Version difference data:
++++++++
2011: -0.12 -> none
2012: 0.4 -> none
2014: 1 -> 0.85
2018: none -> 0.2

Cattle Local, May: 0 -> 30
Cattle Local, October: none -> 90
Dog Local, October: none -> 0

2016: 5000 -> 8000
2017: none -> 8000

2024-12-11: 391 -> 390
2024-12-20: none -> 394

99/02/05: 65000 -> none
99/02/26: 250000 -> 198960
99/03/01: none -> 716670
++++++++
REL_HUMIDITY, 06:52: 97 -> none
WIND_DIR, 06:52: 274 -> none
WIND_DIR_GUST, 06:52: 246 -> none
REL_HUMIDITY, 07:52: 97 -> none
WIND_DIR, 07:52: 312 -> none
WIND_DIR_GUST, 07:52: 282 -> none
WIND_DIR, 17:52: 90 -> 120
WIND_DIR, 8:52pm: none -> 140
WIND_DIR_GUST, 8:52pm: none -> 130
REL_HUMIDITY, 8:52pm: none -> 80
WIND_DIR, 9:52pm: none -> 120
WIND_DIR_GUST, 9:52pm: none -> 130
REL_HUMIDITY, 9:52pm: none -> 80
++++++++
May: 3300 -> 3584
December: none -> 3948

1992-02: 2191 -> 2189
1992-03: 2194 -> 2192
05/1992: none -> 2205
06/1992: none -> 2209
++++++++
Work task:
In the data above, retype exactly and only the lines between the one holding "Dog Local, October: none -> 0" and the one holding "99/03/01: none -> 716670", inclusive.

Solution below:
Dog Local, October: none -> 0

2016: 5000 -> 8000
2017: none -> 8000

2024-12-11: 391 -> 390
2024-12-20: none -> 394

99/02/05: 65000 -> none
99/02/26: 250000 -> 198960
99/03/01: none -> 716670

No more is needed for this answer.